People are worried about bond market liquidity.
Today's the last installment of the New York Fed's bond market liquidity series and it's a good one, "What’s Driving Dealer Balance Sheet Stagnation?"
On the one hand, most dealer deleveraging occurred prior to the announcement of potentially constraining regulation, suggesting post-crisis dealer balance sheet contraction is largely attributable to a decrease in dealers’ risk appetite. On the other hand, while Dodd-Frank and Basel III regulations may help explain the moderate deleveraging since 2010, it is unclear to what extent regulations constrain growth in dealer leverage and risk-taking today, over and above a lingering lack of risk appetite.

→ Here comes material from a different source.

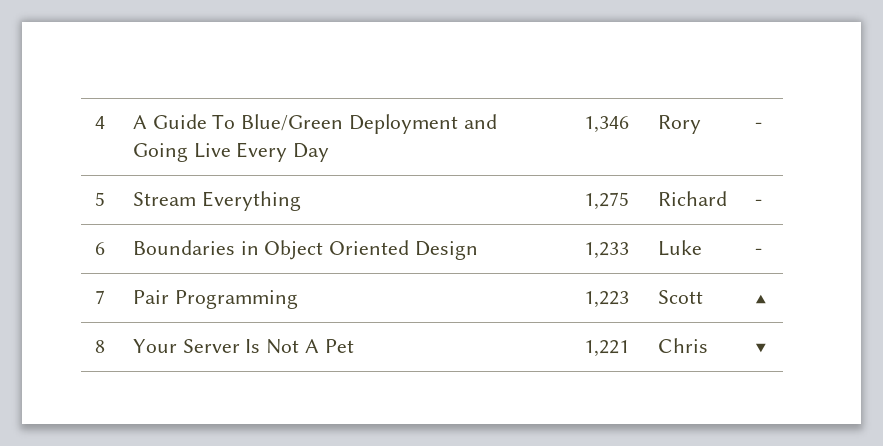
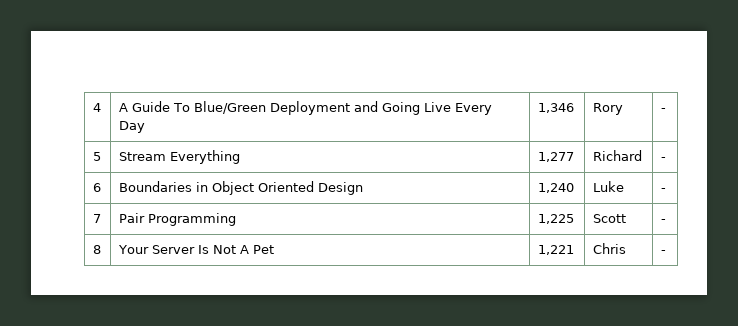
[583,192,629,210] 1,275 -> [537,152,574,162] 1,277
[583,242,629,259] 1,233 -> [537,183,574,193] 1,240
[583,291,629,308] 1,223 -> [537,214,574,224] 1,225
[754,294,767,304] ▲ -> [660,219,666,223] -
[754,343,767,353] ▼ -> [660,250,666,254] -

And "dealers that expanded their balance sheets more in the run-up to the crisis (2002-2007) tended to contract their balance sheets more after the crisis (2009-2014)," which is at least suggestive evidence that dealers have retreated from trading more because they got burned in the crisis than because of the Volcker Rule. Elsewhere, earlier this month I mentioned a Goldman Sachs "Top of Mind" report on liquidity; that's now public, so enjoy.
I wrote about attempts to describe hedge funds in terms of systematic factors. Here is Meredith Jones on the problems with hedge fund databases, which seem relevant to those attempts. Yesterday I also said that "you don't see a lot of fat happy hedge fund managers in 'Mad Max,'" but I might have misunderstood the movie: As Michael Tanzer pointed out on Twitter, "The bad guy in Fury Road manages the Citadel!"
I also wrote about a few thousand illegal trades that Citigroup did because its Information Barriers Surveillance wasn't quite up to snuff.
It's hard to be a Greek fisherman. "The SEC, as part of its tighter scrutiny of private equity, is exploring whether certain GPs are giving lending business to certain LPs in their funds, such as insurance companies, without proper disclosure." Valeant is buying the "female Viagra" company days after it got regulatory approval. Noah Smith at Bloomberg View on the low volatility anomaly. Here's a prospectus for Lingerie Fighting Championships, Inc. (via Kayla Tausche). The Nominal Price Premium. Million-dollar parking spots. Married Role-play. "500 Days of Kristin" is "our generation’s Gravity’s Rainbow." Bicycle desks. Four Ways to Nap at Your Desk. Deez Nuts, explained. "How a CMS Won WWIII."